Para a situação 2, há limitações de estudos disponíveis nesta área, sobretudo em relação à ausência de seguimento adequado.
As séries de pacientes tratados de câncer de próstata com intenção curativa e que receberam testosterona não demonstram risco aumentado de recorrência bioquímica do câncer. Recomenda-se um mínimo de 1 ano após o tratamento do câncer de próstata de baixo risco, bem como ausência de recorrência bioquímica para que o homem seja candidato à terapia com testosterona. Todos os homens tratados com intenção curativa e com anatomopatológico favorável (i.e., margens livres, ausência de acometimento linfonodal ou de vesículas seminais) são candidatos a terapia com testosterona após uma estratificação de risco. Os pacientes devem ser orientados de que a evidência científica ainda é inadequada para quantificar o risco x benefício da terapia com testosterona neste cenário.

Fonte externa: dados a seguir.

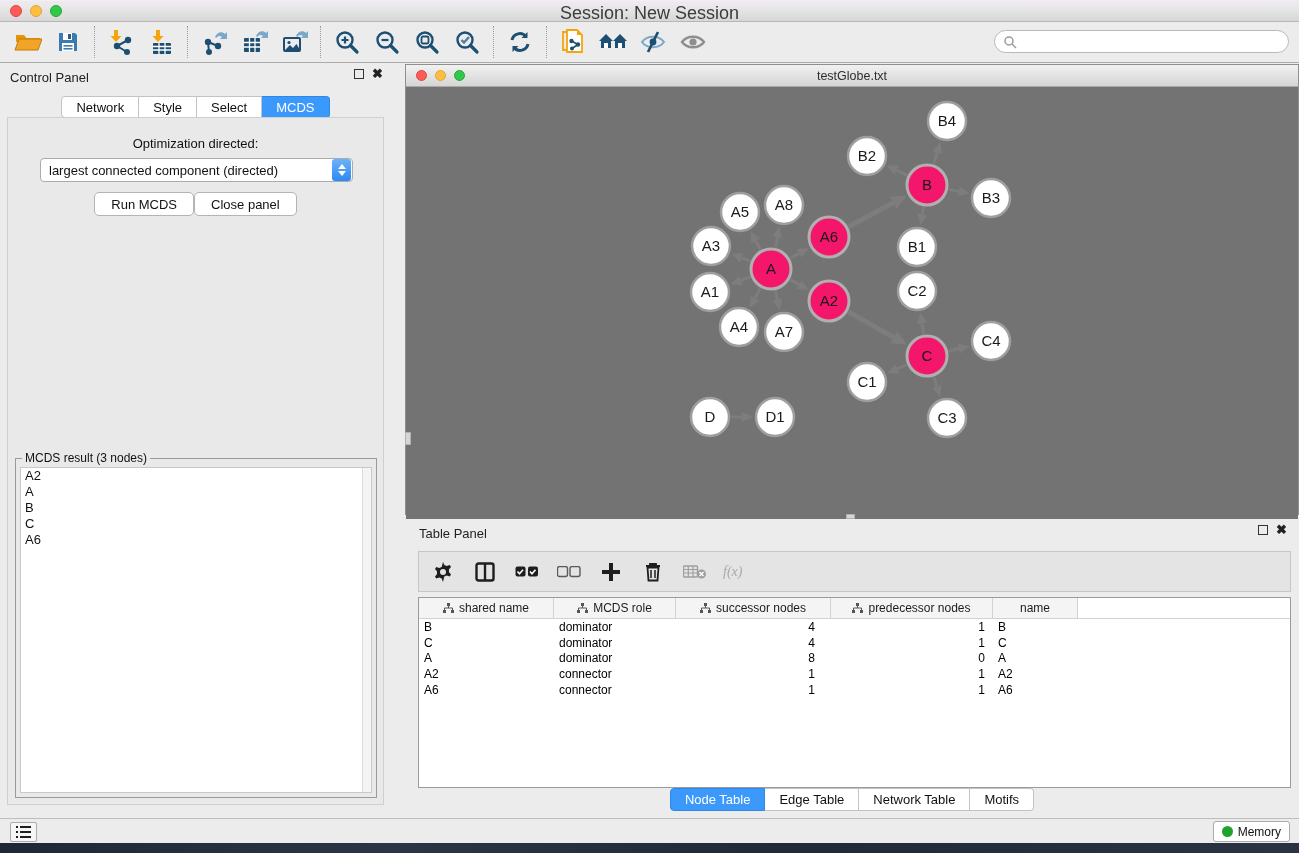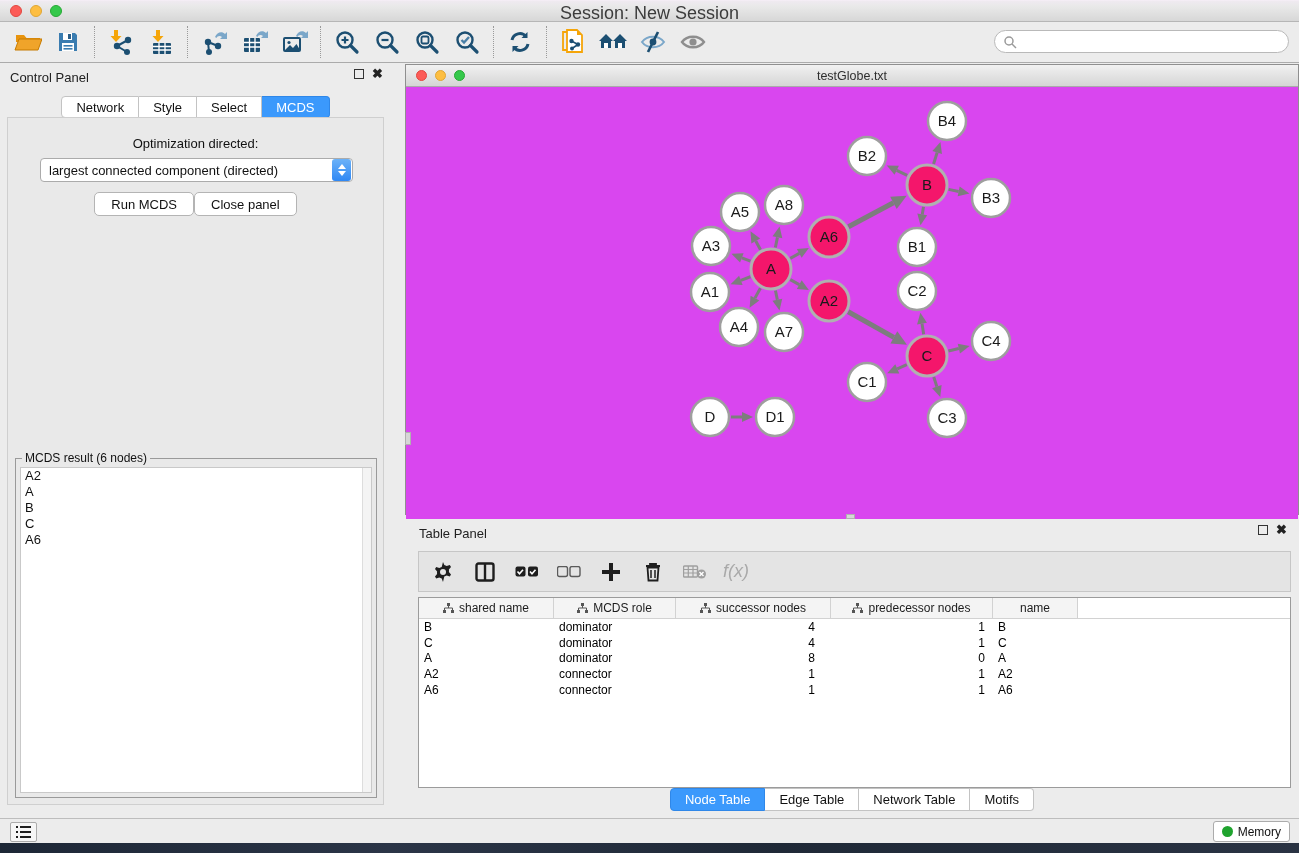"B4" .net-canvas { background: #d946ef -> #737373 }
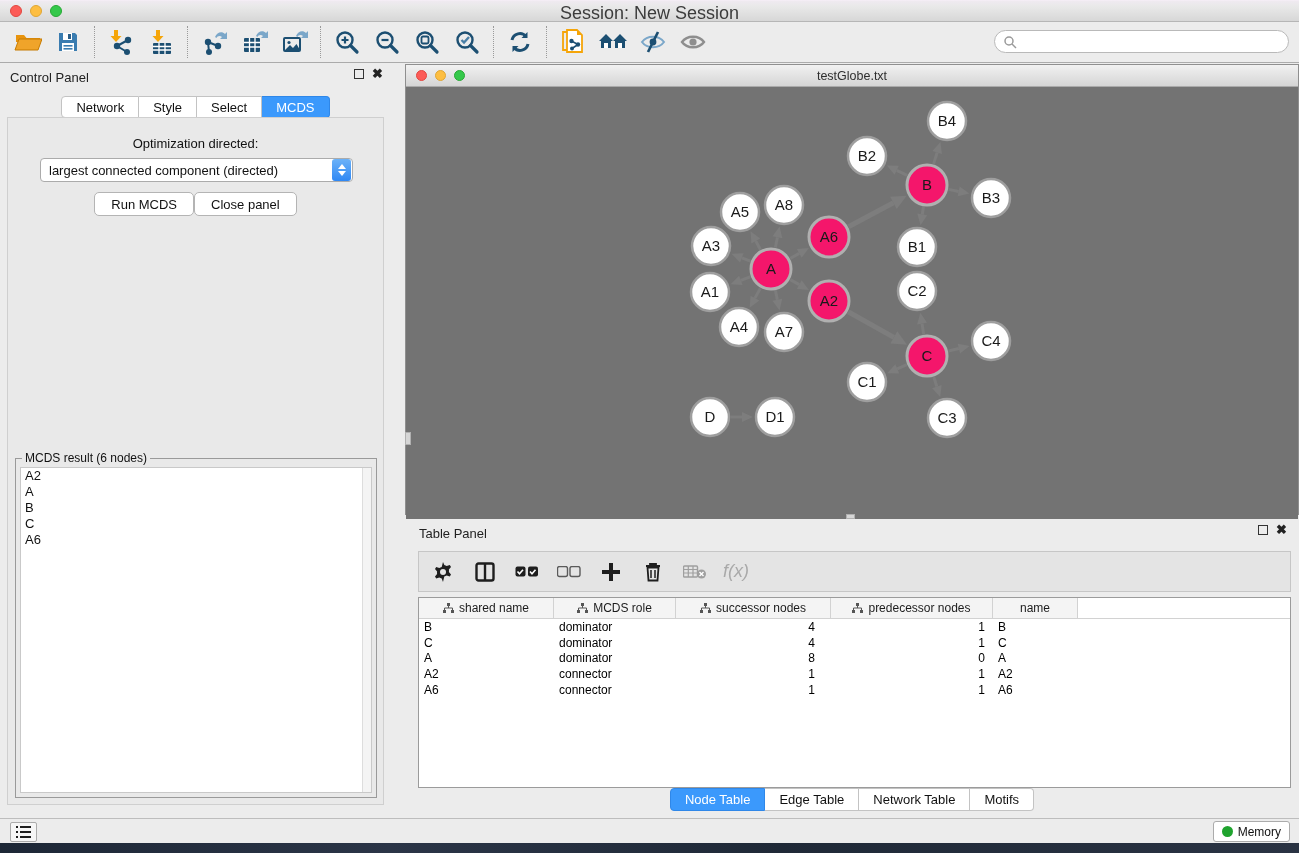"MCDS result (6 nodes)" span.mcds-legend { text: 6 -> 3 }
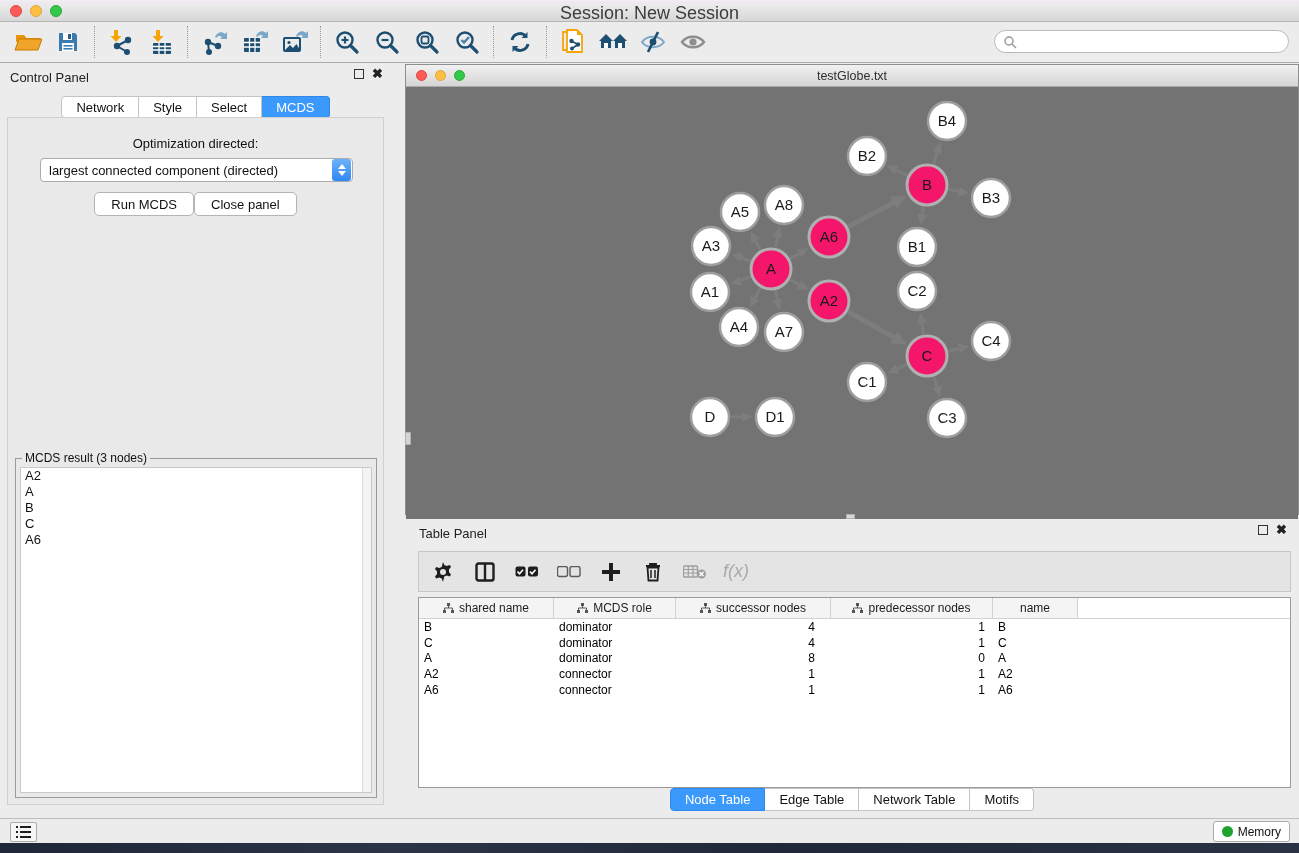"f(x)" .fx-label { font-family: Liberation Sans, sans-serif -> Liberation Serif, serif; font-size: 18px -> 14px }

Em se tratando da situação 3, os dados sobre terapia com testosterona em homens com câncer de próstata em vigilância ativa são ainda mais limitados. As séries são pequenas e o tempo de seguimento ainda inadequado para uma conclusão definitiva. Não há dados de estudos randomizados de longo prazo placebo controlados que atestem a segurança do uso da testosterona nesta população.
A terapia com testosterona está contraindicada em homens com câncer de próstata localmente avançado ou metastático.